A medida do Tribunal, aprovada na sessão plenária de 3 de julho, segue proposta apresentada pelo conselheiro Cezar Colares e foi respaldada por todos os membros presentes. O TCMPA reforça a necessidade de contratação contínua dos profissionais temporários ao longo de todo o ano letivo, independentemente da presença de alunos em sala de aula durante os recessos.
Segundo o alerta, a prática de rescindir contratos temporários no meio do ano letivo, como em julho, e recontratar os mesmos professores após o recesso, assim como em dezembro, para ser recontratado no início do próximo ano, configura uma irregularidade. A Corte de Contas destaca que essa conduta desrespeita os princípios da continuidade administrativa e da valorização dos profissionais da educação, previstos na Constituição Federal e na Lei nº 14.817/2024, que trata da valorização do magistério da educação básica pública.
O alerta também faz referência à medida cautelar proferida anteriormente pelo conselheiro Daniel Lavareda no Acórdão nº 44.265/2023, que suspendeu a rescisão de contratos temporários no município de Uruará, sob o risco de grave prejuízo à prestação de serviços educacionais.
Além disso, o TCMPA cita o precedente do Supremo Tribunal Federal (Reclamação 21.334), que assegura o princípio da isonomia entre professores efetivos e temporários, especialmente quanto às condições de trabalho, remuneração e períodos de férias.
Embora o comunicado não exija resposta formal dos gestores municipais, o TCMPA alerta que o descumprimento poderá acarretar consequências legais e prejuízos à administração pública, caso ocorra violação aos direitos trabalhistas e educacionais assegurados em lei.
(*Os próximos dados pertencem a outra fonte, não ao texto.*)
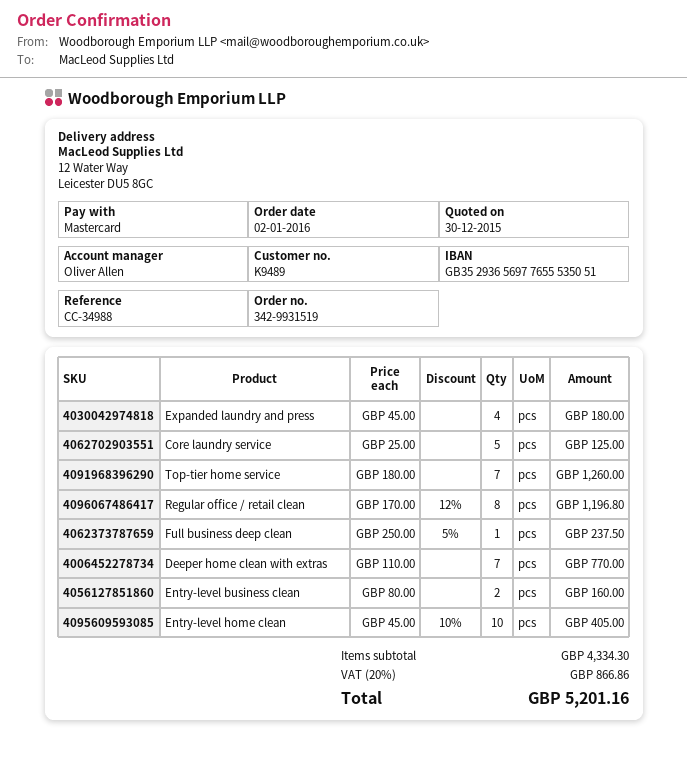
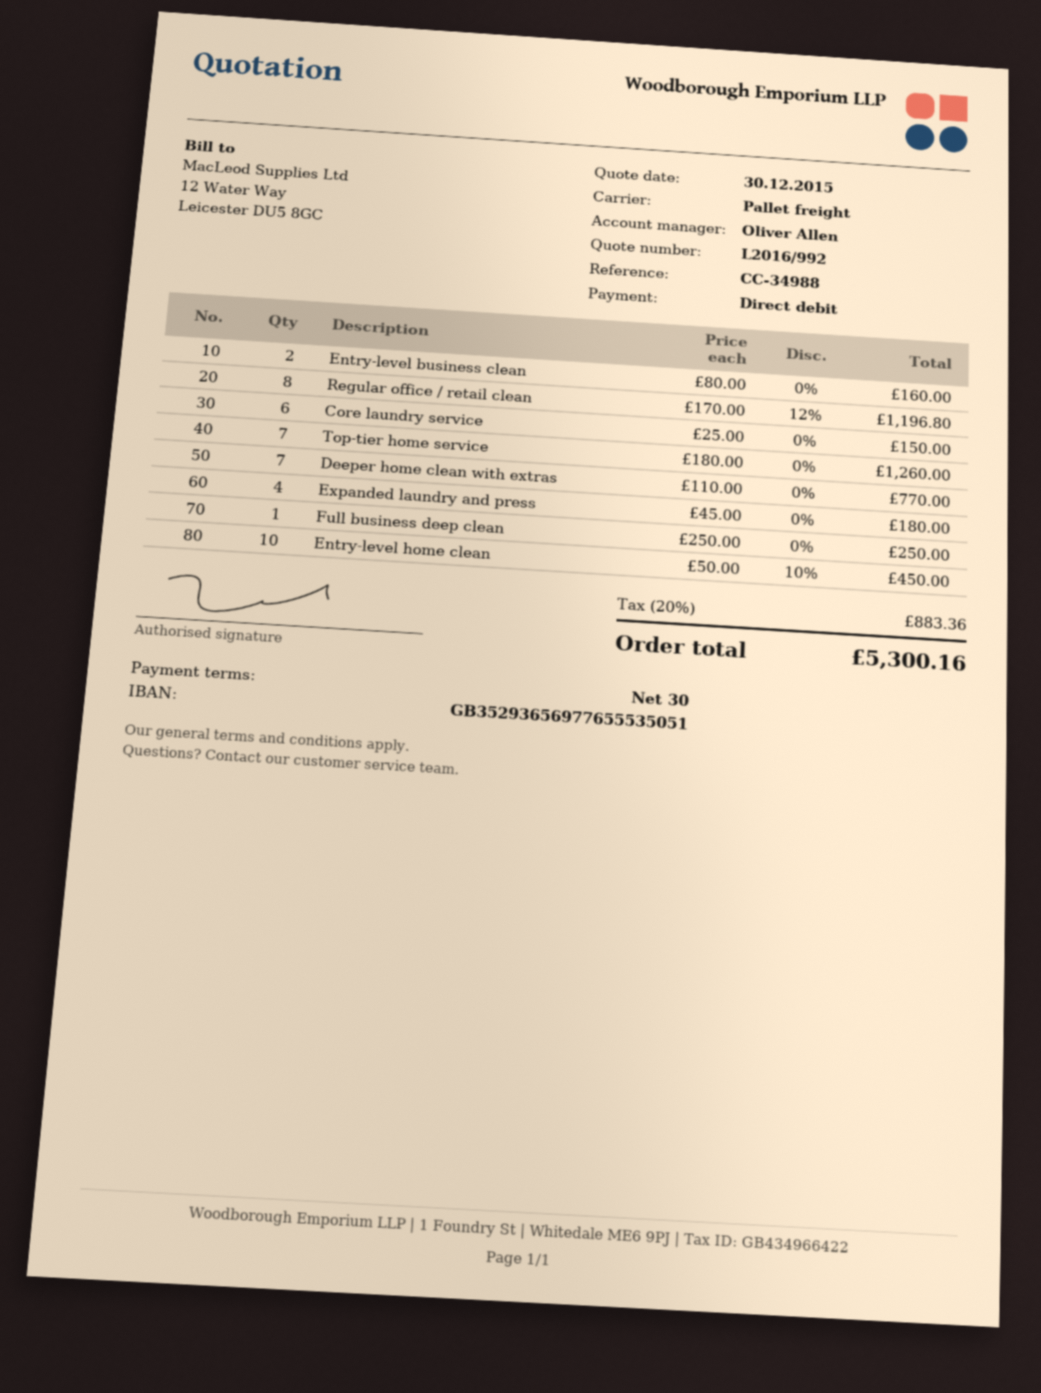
payment method: Mastercard -> direct debit
Core laundry service: 5 x 25.00 = 125.00 -> 6 x 25.00 = 150.00
Full business deep clean: 1 x 250.00 - 5% = 237.50 -> 1 x 250.00 = 250.00
Entry-level home clean: 10 x 45.00 - 10% = 405.00 -> 10 x 50.00 - 10% = 450.00
tax: 20% = 866.86 -> 20% = 883.36
total: 5201.16 -> 5300.16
O Impacto com informações do TCMPA



em acará é comum
É lamentável que professores que passaram pelos mesmos processos e estágios em sua formação inicial, assim como das formações posteriores, como em nível se pos graduação latu e strictu sensu, passem por situações vexatórias, como discriminatórias em sua vida profissional, levando-os a se desmotivarem diante da escolha feita na vida e para a vida, apenas em função de gestores municipais que querem muitas vezes fazer “depósitos de recursos” que não são deles, mas específico dos professores via Fundeb…. (at. te. professor Sydney Pinto)
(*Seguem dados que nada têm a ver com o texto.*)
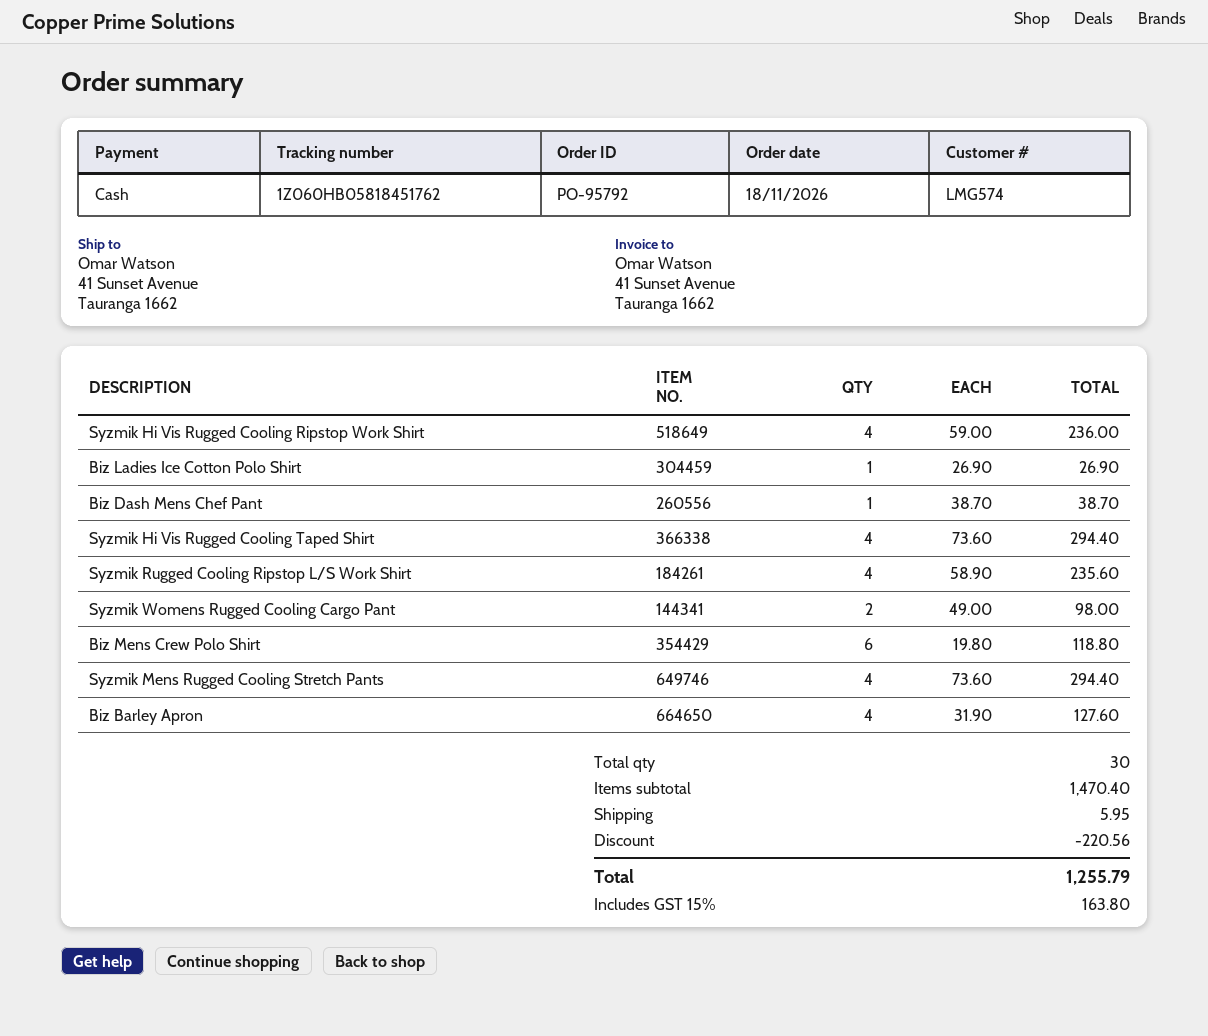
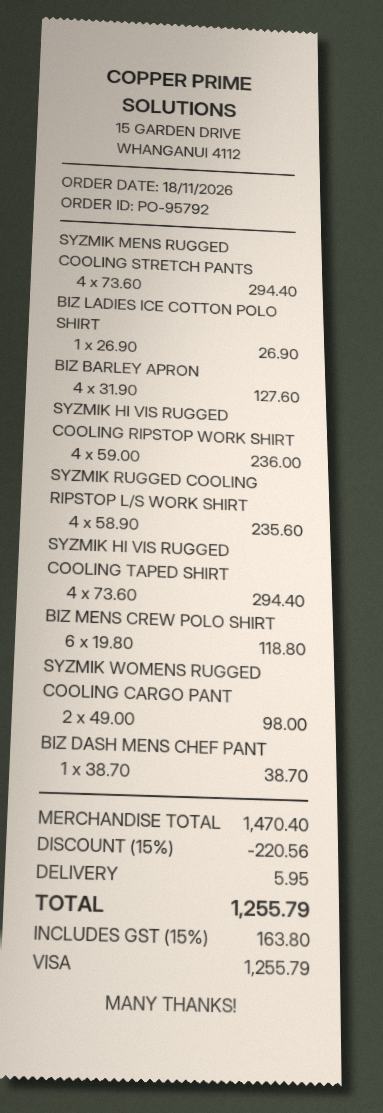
payment method: cash -> Visa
Precarização da educação em curso! É preciso concurso público e profissionais efetivos. A educação se valoriza e qualifica pelo todo de profissionais que a contém!
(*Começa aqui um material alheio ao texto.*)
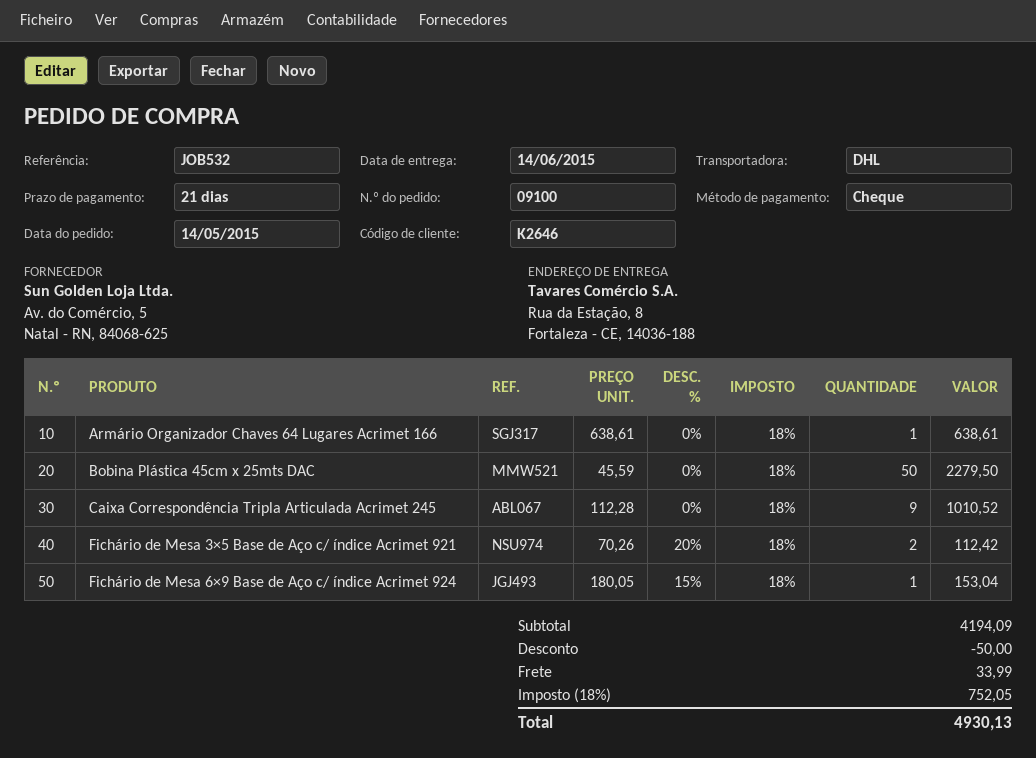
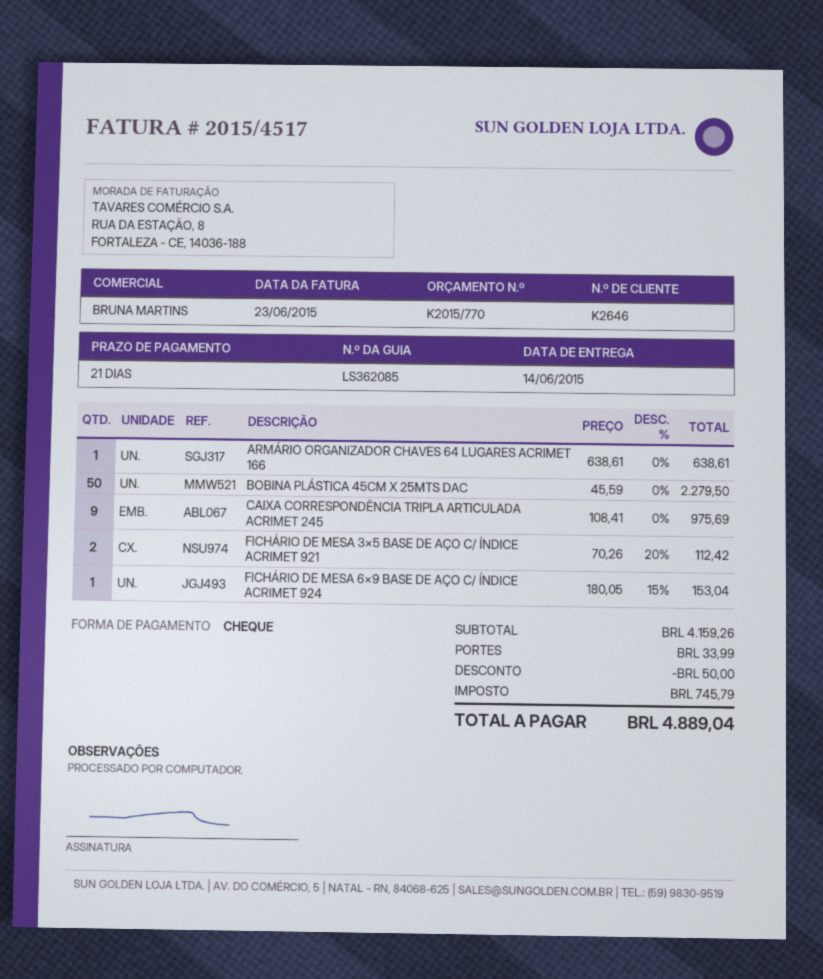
Caixa Correspondência Tripla Articulada Acrimet 245: 9 x 112.28 = 1010.52 -> 9 x 108.41 = 975.69
subtotal: 4194.09 -> 4159.26
tax: 752.05 -> 745.79
total: 4930.13 -> 4889.04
excelente decisão, o princípio da isonomia tem que prevalecer sempre…
Além de tudo a maioria dos temporários não recebem todos os benefícios como os concursados e ainda tem que receber como magistério. Sendo que os professores são graduados, pós graduados e recebem de forma indevida. Sai da folha e são demitidos em julho e dezembro.
concordo plenamente com o texto acima. Espero que os gestores façam valer o que é permitido em lei para que os temporários possam continuar recebendo seus proventos tanto no mês de julho quanto o décimo também.